BTE: Where do you anticipate will be the early vertical markets in which you will be deploying your products?
John Peeters: If you start with the basic NFC technology early applications are likely to revolve around medication, patient visits, patient discharge, and essentially tying a unique ID to anything you want using cell phones – a medical record, a picture, or a specific medication – those are simple no-brainers. Consumer markets that are non-FDA regulated will be early adopters. We are getting numerous requests for individualized custom solutions, such as continuous diabetes monitoring or custom sensors for orthopedics. Eventually, we see the technology migrating to highly customized sensor solutions based on each person’s individual genome.
BTE: So you guys really want to put a sensor on everything health care related?
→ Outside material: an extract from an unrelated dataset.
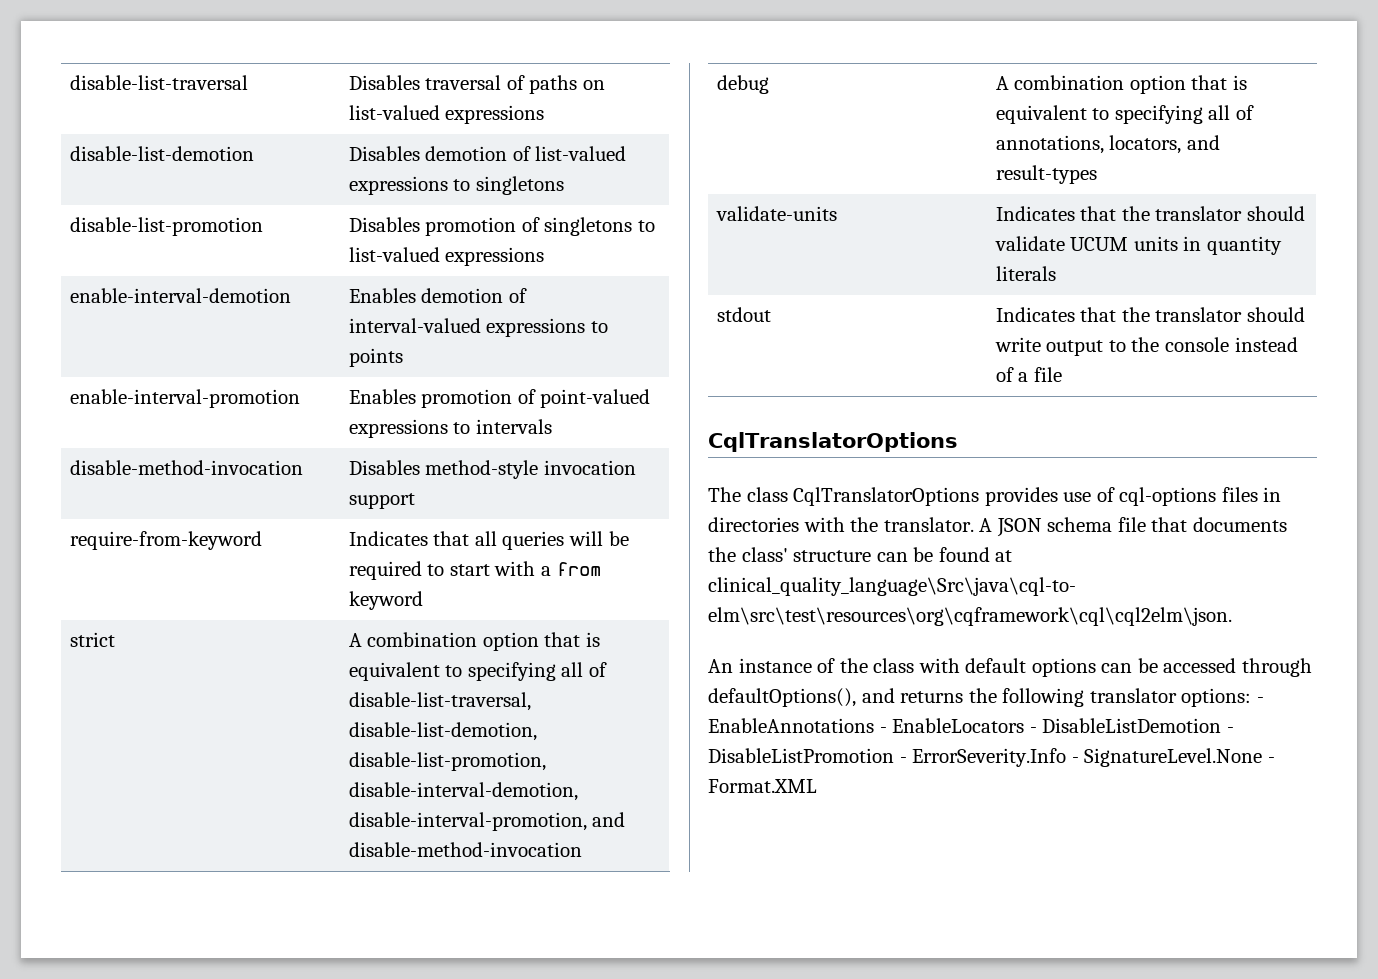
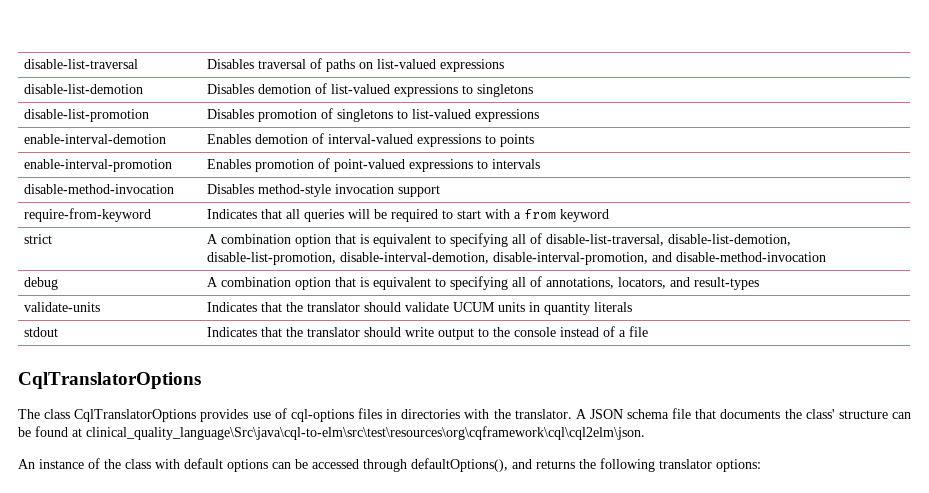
[1256,697,1264,703] [708,718,1234,733] [708,748,1275,767] [708,779,817,793] - EnableAnnotations - EnableLocators - DisableListDemotion - DisableListPromotion - ErrorSeverity.Info - SignatureLevel.None - Format.XML -> (761, 465) none

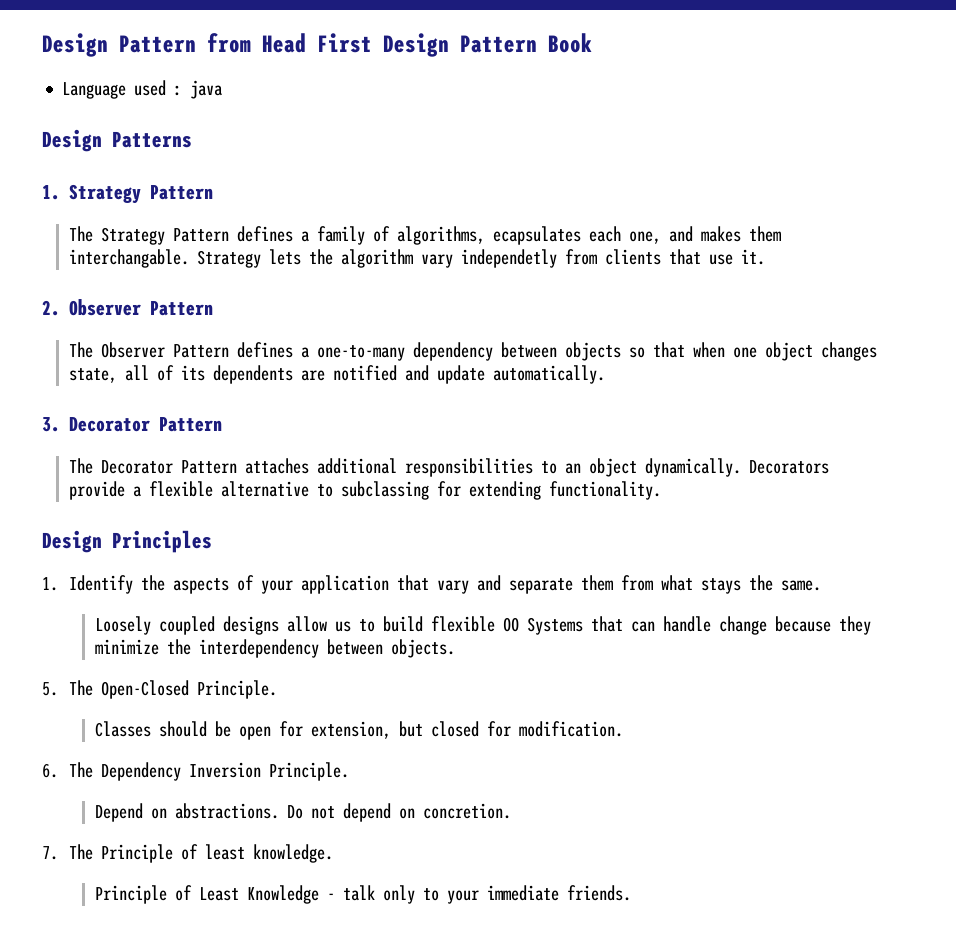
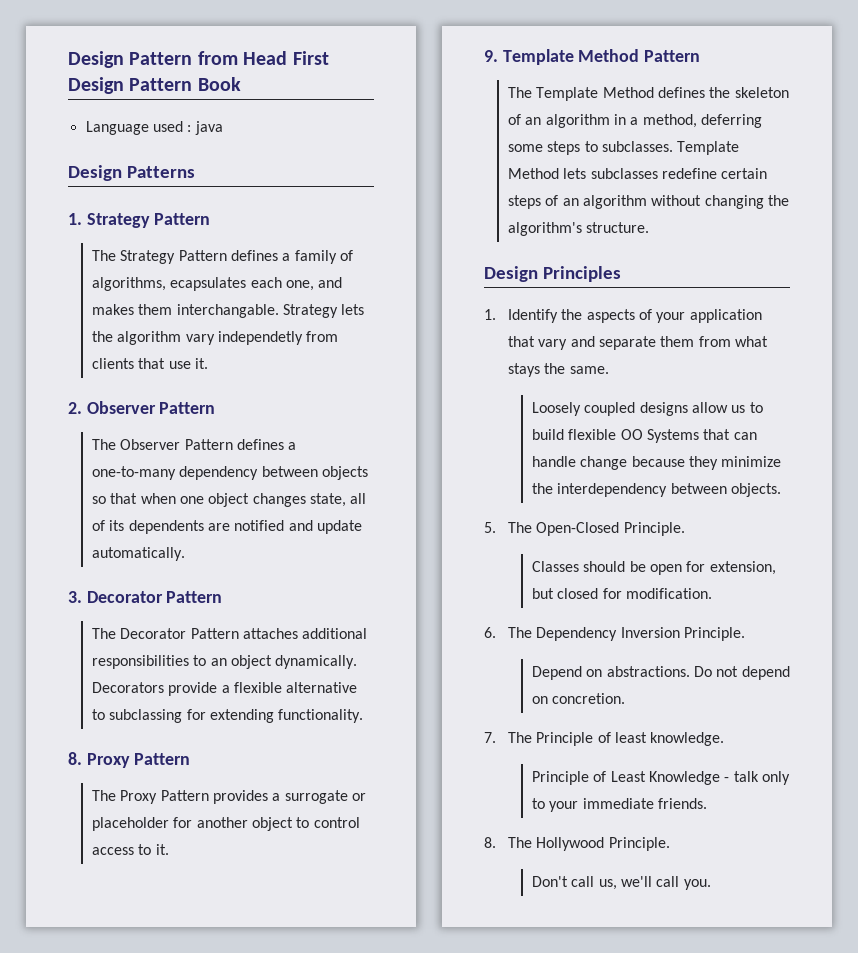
(661, 490) none -> [68,752,191,768] [92,790,366,804] [92,817,360,831] [92,844,169,855] [484,49,701,65] [508,87,789,101] [508,114,762,128] [508,141,740,155] [508,168,768,179] [508,195,789,209] [508,222,650,236] // 8. Proxy Pattern // The Proxy Pattern provides a surrogate or placeholder for another object to control access to it. // 9. Template Method Pattern // The Template Method defines the skeleton of an algorithm in a method, deferring some steps to subclasses. Template Method lets subclasses redefine certain steps of an algorithm without changing the algorithm's structure.
(632, 893) none -> [484,837,670,851] [532,876,711,890] // 8. The Hollywood Principle. // Don't call us, we'll call you.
John Peeters: We believe this is where the market is headed. NFC is essentially like disposable Bluetooth, it is going into cell phones, is very easy to use and meets international ISO standards which means that we don’t have to develop different standards for each sub-market. It is a bit like creating unique barcodes for doing intuitive things, but taking it to the next level and doing intuitive things with sensors. So not only do we authenticate, geolocate, eliminate manuals and other things, you also know the status, the condition, whether or not an item (e.g. a drug) has been opened, etc.
BTE: So you have mentioned the fact that some NFC applications can be performed with no power source, but what are a few applications you are working on that do use a battery?
John Peeters: The power comes from the cell phone. NFC tags actually don’t need any power, they are basically called passive tags that do not use a battery. We are adapting this technology to make passive quantitative sensors. A number of medical applications can be adapted to passive technology. For example, a sensor to detect if a bone fracture has moved after surgery can be a passive battery-less sensor.
BTE: What if the iPhone 5 doesn’t have NFC technology built in?
John Peeters: The technology does not even need cell phones and can already be used with any PC with a USB reader. There are currently five ways to solve the problem you have posed: (1) purchase a phone other than Apple that already has the NFC technology built into it, (2) purchase an Apple approved retrofit for the iPhone to allow you to use NFC with the iPhone (e.g. the iCarte), (3) use an NFC USB reader on your PC, (4) use a Bluetooth – NFC wireless converter or (5) integrate an NFC reader chip into a custom device. We believe that the NFC technology is going to be out there everywhere. Those companies that understand the trend for NFC will be market ready. As the writing is essentially already on the wall, things have become incredibly busy for us.